Beginning at the line with "top: 54px ->" in the records below, return each line up to and including the last, exactly as it stands, but not the pictures.

═════ Records

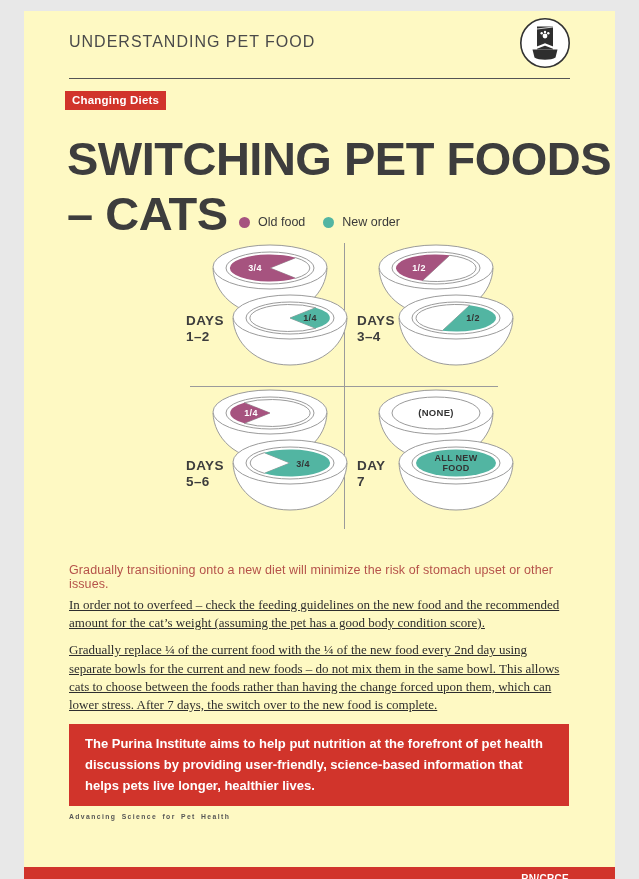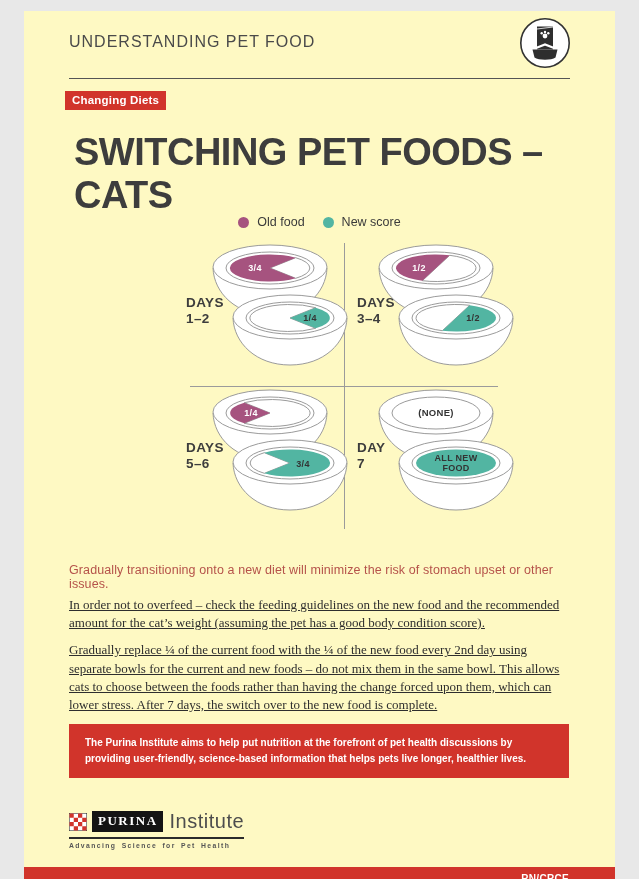"SWITCHING PET FOODS – CATS" .big-title { font-size: 38px -> 47px; left: 50px -> 43px }
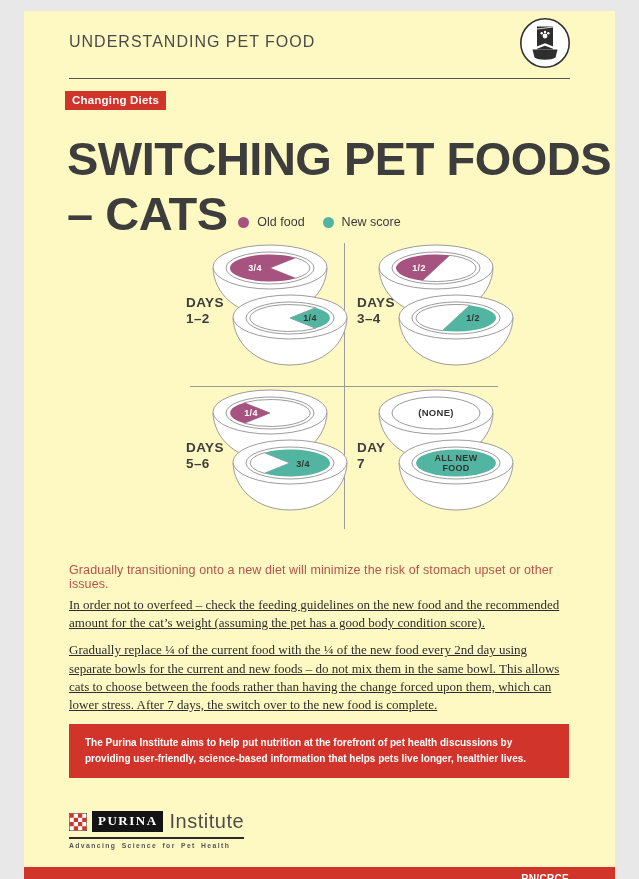"New score" span { text: score -> order }
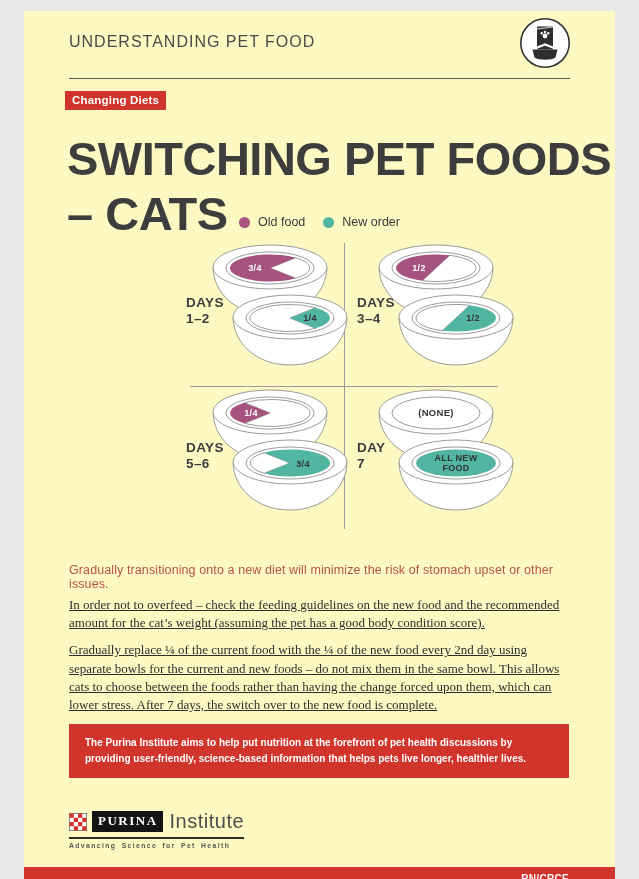"DAYS" .day-label { top: 54px -> 72px }
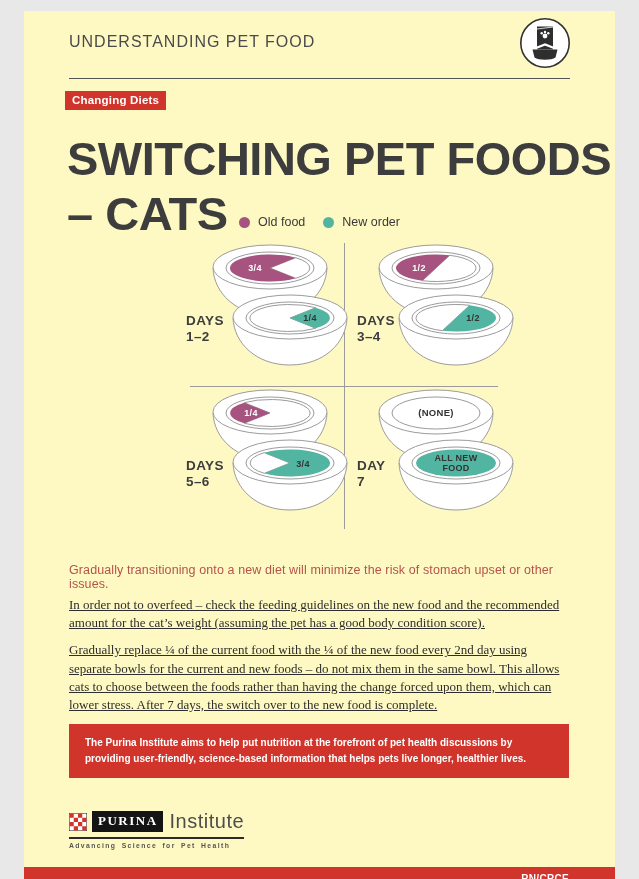"The Purina Institute aims to" .banner { font-size: 10px -> 13px }
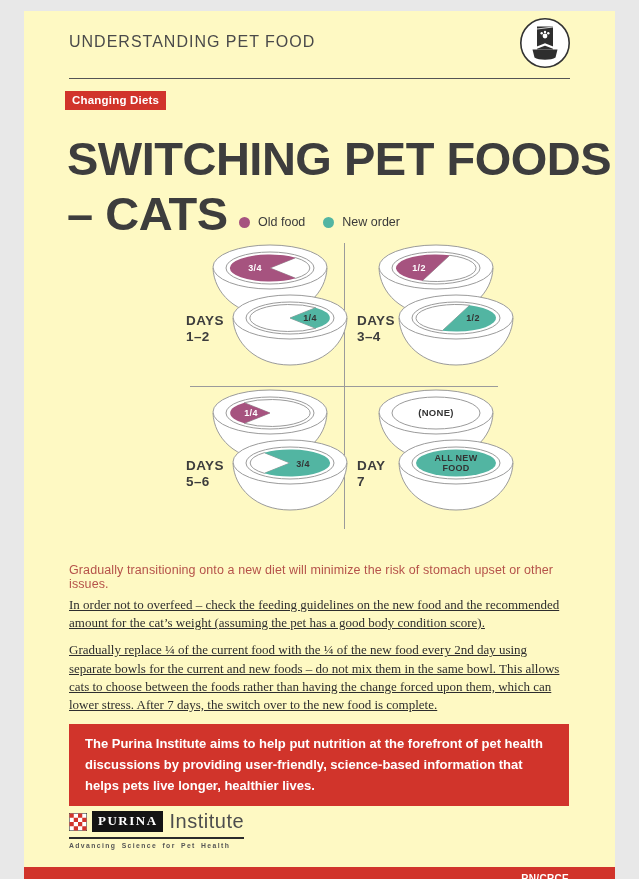"PURINA" div.logo-row { html: <div> <span> <svg> <rect></rect> <g> <rect></rect> <rect></rect> <rect></rect> <rect></rect> <rect></rect> <rect></rect> <rect></rect> <rect></rect> </g> </svg> </span> <span>PURINA</span> <span>Institute</span> </div> -> none }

══════════

> [The completed task]
"DAYS" .day-label { top: 54px -> 72px }
"The Purina Institute aims to" .banner { font-size: 10px -> 13px }
"PURINA" div.logo-row { html: <div> <span> <svg> <rect></rect> <g> <rect></rect> <rect></rect> <rect></rect> <rect></rect> <rect></rect> <rect></rect> <rect></rect> <rect></rect> </g> </svg> </span> <span>PURINA</span> <span>Institute</span> </div> -> none }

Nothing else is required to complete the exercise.